Datasets and Preprocessing

Two secondary datasets formed the basis of the analysis. The first was the International Migrant Stock dataset (UN DESA, 2024), which reports bilateral migrant stocks by origin, destination and sex at five-year intervals from 2000 to 2020 plus a 2024 estimate. The second was the Personal Remittances, Received (current US$) indicator from the World Bank World Development Indicators (World Bank, 2024), which records annual remittance inflows in US dollars. A supplementary IAB brain-drain indicator was retained as background context but was not used in the formal correlation analysis.

Preprocessing was performed in pandas. Metadata rows at the top of each workbook were skipped on import, and column names were stripped of whitespace. To avoid label-matching errors in the UN file, Nigeria was identified by its M49 location code 566 and the United Kingdom by code 826; the migration table was filtered to the Nigeria-to-UK corridor on this basis, and the Nigeria row of the World Bank file was extracted by case-insensitive name match. Only the overlapping window 2000 to 2024 was retained.

UN DESA reports male and female stocks separately, so the two were summed by reference year to give a single annual stock; the 2024 value (152,015 male plus 171,992 female migrants, totalling 324,007) was added manually because it appeared in a separate column block. The remittance series was transposed from wide to long format and merged with the migration series on the year key, using an inner join. The final dataset contains six observation years (2000, 2005, 2010, 2015, 2020 and 2024) and three variables: year, Nigerian migrant stock in the United Kingdom, and Nigerian remittance inflows in current US dollars. No missing values remained after the merge.

Analytical Approach

The analysis combined trend description, bivariate correlation and a normalised composite index. The migration and remittance series were first plotted as time series to inspect their trajectories. The migrant stock rose almost monotonically from about 84,000 in 2000 to 324,000 in 2024, while remittances were markedly more volatile, with a pronounced spike in 2015 attributable to the 2014 to 2016 oil-price collapse and the associated naira depreciation (IMF, 2016); this value was retained in the series rather than treated as an outlier.

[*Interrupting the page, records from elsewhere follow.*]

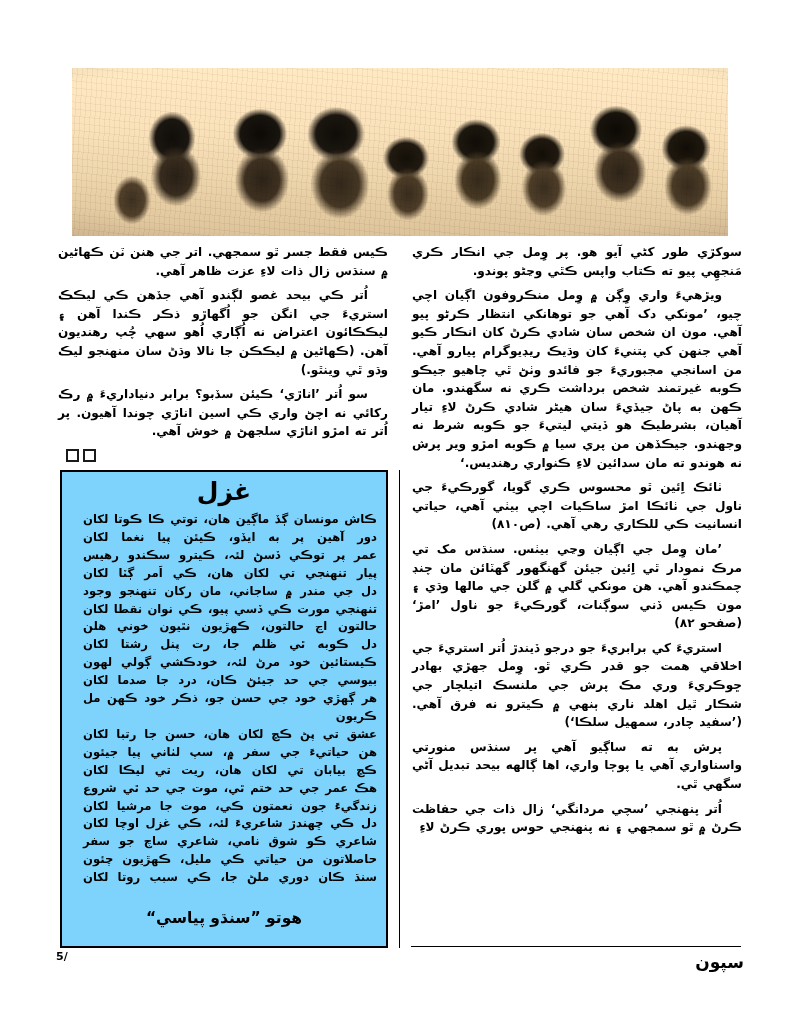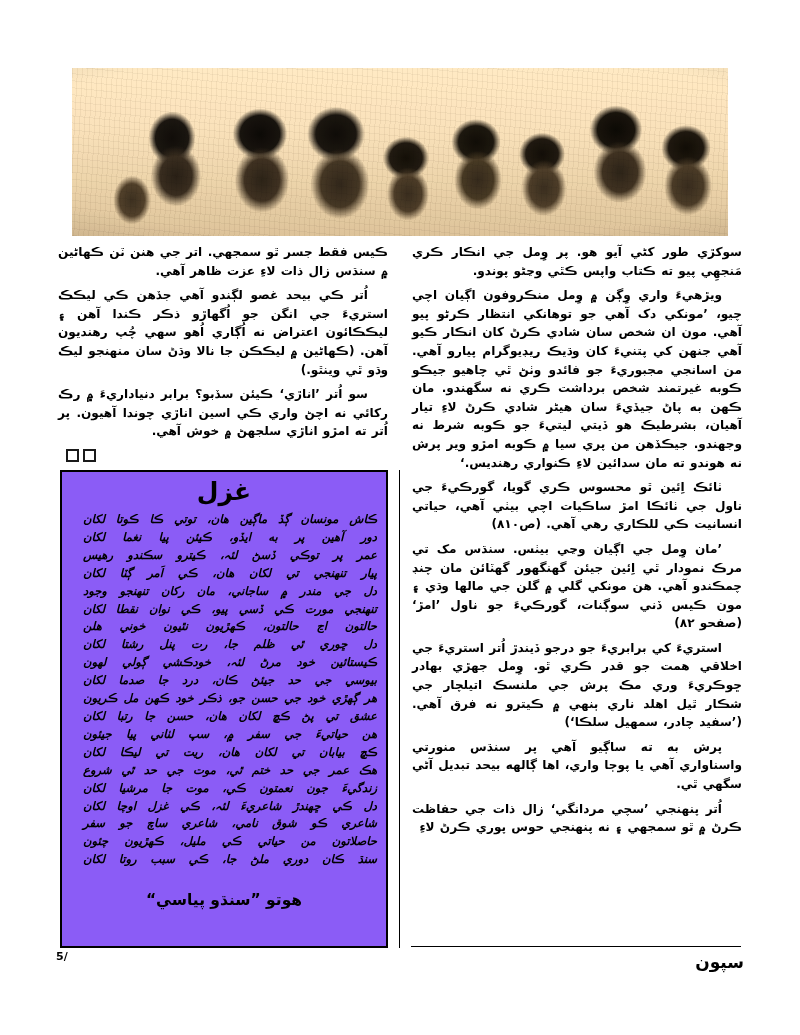"غزل" .ghazal-box { background: #8b5cf6 -> #7dd3fc }
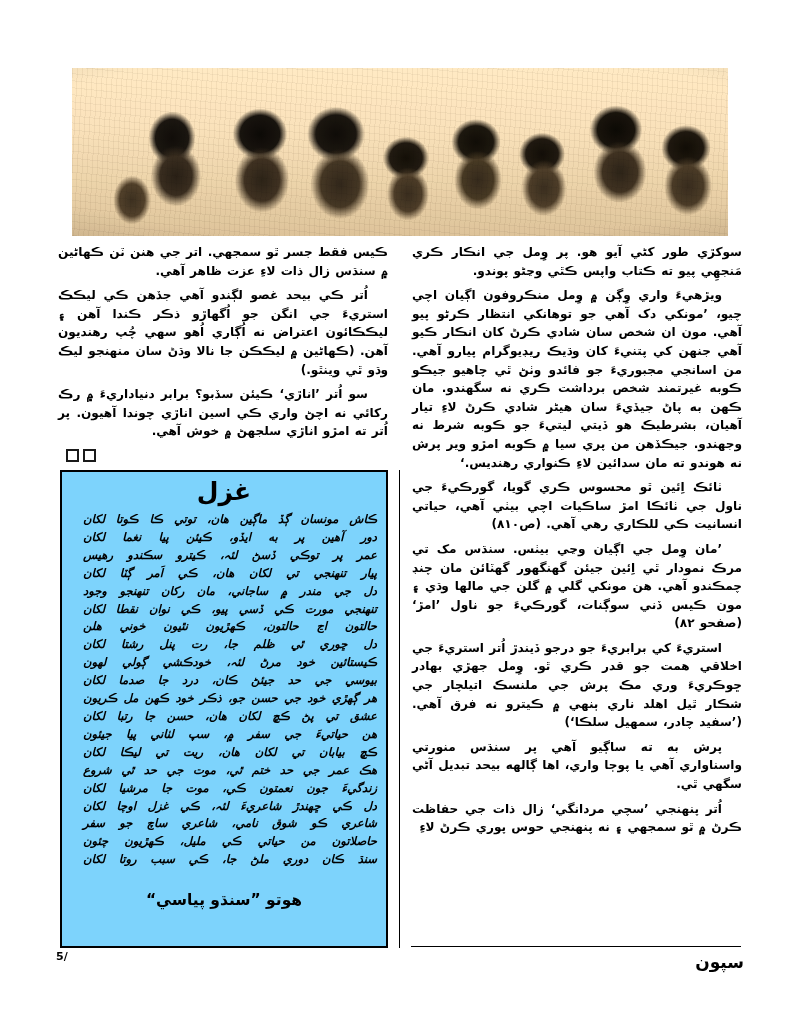"ڪاش مونسان ڳڏ ماڳين هان،" .ghazal-lines { font-style: italic -> none }
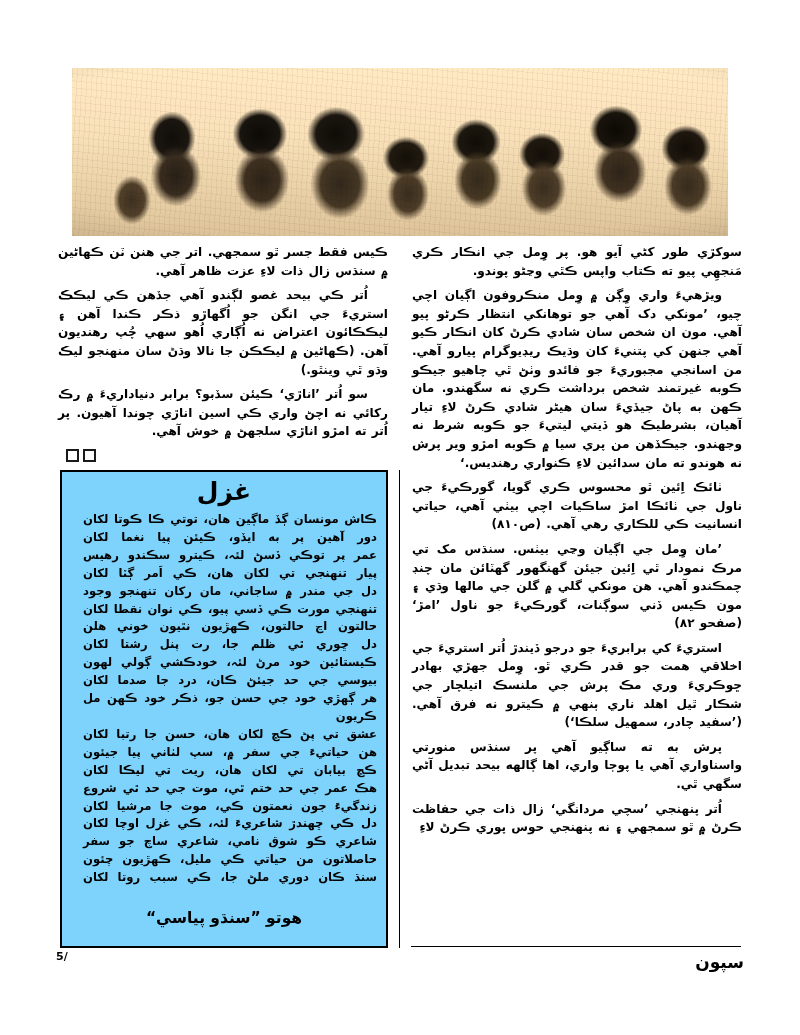"دل ڇوري ٿي ظلم جا،" p.ghazal-line { text: ڇوري -> ڪوبه }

The strength of the linear association between the two series was measured using the Pearson product-moment correlation coefficient, computed in pandas. The estimated coefficient was approximately 0.22, indicating a weak positive relationship, and was visualised with a Seaborn regression plot showing the fitted line and a 95 per cent confidence band. Because the two variables are measured on very different scales, each was rescaled to the unit interval using the scikit-learn MinMaxScaler before being combined.

A weighted Policy Efficiency Index was then constructed to summarise, for each year, the net economic outcome of out-migration:

Policy Index = 0.7 × Remittancesscaled − 0.3 × Migrantsscaled

The 70/30 weighting reflects the assumption that remittance receipts are the dominant economic gain from out-migration, while the loss of human capital is treated as a cost the negative sign on the migration term operationalises that cost. The index is therefore highest when remittances are large relative to diaspora size, and lowest when the migrant stock grows without a matching financial return.